*THE PROBLEM:* From the entries below, copy exactly the lines from the one that contains "time from philosophy." through the one that contains "Dijon:: You are", both included, and only those.

============

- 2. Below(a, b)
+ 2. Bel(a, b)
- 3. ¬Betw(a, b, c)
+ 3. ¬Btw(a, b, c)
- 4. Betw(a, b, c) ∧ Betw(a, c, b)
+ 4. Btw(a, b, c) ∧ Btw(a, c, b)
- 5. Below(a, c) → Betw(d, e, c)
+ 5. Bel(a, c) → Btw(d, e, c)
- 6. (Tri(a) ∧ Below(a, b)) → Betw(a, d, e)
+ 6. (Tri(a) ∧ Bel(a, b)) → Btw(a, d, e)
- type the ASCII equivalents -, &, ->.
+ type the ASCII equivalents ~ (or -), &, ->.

============

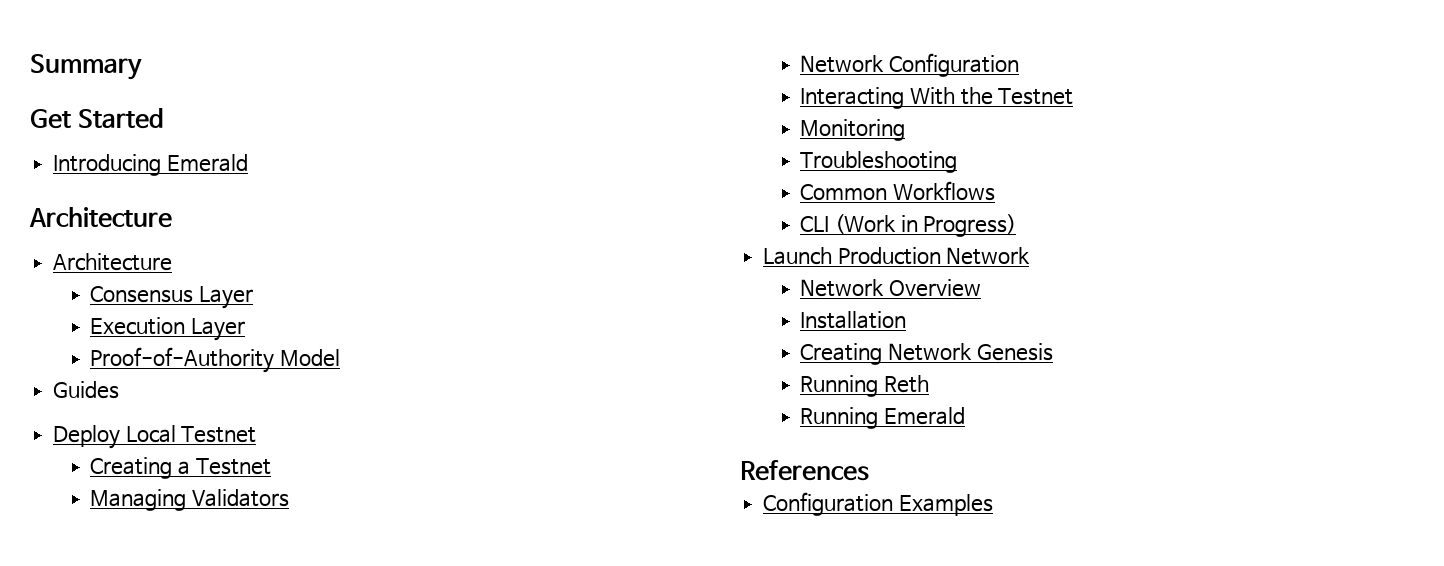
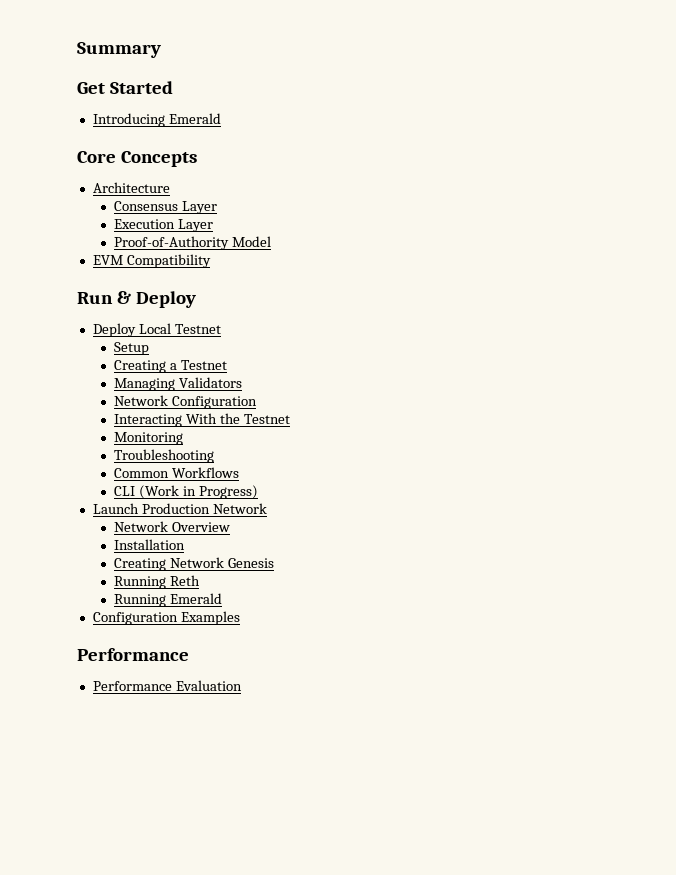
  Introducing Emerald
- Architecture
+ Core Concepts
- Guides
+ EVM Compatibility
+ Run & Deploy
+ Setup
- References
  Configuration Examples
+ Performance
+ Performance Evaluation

============

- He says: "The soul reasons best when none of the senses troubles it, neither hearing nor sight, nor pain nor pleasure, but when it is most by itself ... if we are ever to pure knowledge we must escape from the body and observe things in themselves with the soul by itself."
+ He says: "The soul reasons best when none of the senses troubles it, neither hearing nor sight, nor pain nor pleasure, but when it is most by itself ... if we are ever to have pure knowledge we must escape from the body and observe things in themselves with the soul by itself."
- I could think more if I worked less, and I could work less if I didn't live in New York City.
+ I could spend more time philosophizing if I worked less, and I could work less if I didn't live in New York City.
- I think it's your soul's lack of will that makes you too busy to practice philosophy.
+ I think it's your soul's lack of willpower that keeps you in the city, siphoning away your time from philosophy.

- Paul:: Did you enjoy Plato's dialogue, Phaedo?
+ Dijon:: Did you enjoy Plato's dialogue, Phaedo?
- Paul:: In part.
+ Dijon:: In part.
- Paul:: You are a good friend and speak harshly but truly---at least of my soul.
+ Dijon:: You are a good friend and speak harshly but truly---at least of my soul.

============

*YOUR SOLUTION:*
+ I think it's your soul's lack of willpower that keeps you in the city, siphoning away your time from philosophy.

- Paul:: Did you enjoy Plato's dialogue, Phaedo?
+ Dijon:: Did you enjoy Plato's dialogue, Phaedo?
- Paul:: In part.
+ Dijon:: In part.
- Paul:: You are a good friend and speak harshly but truly---at least of my soul.
+ Dijon:: You are a good friend and speak harshly but truly---at least of my soul.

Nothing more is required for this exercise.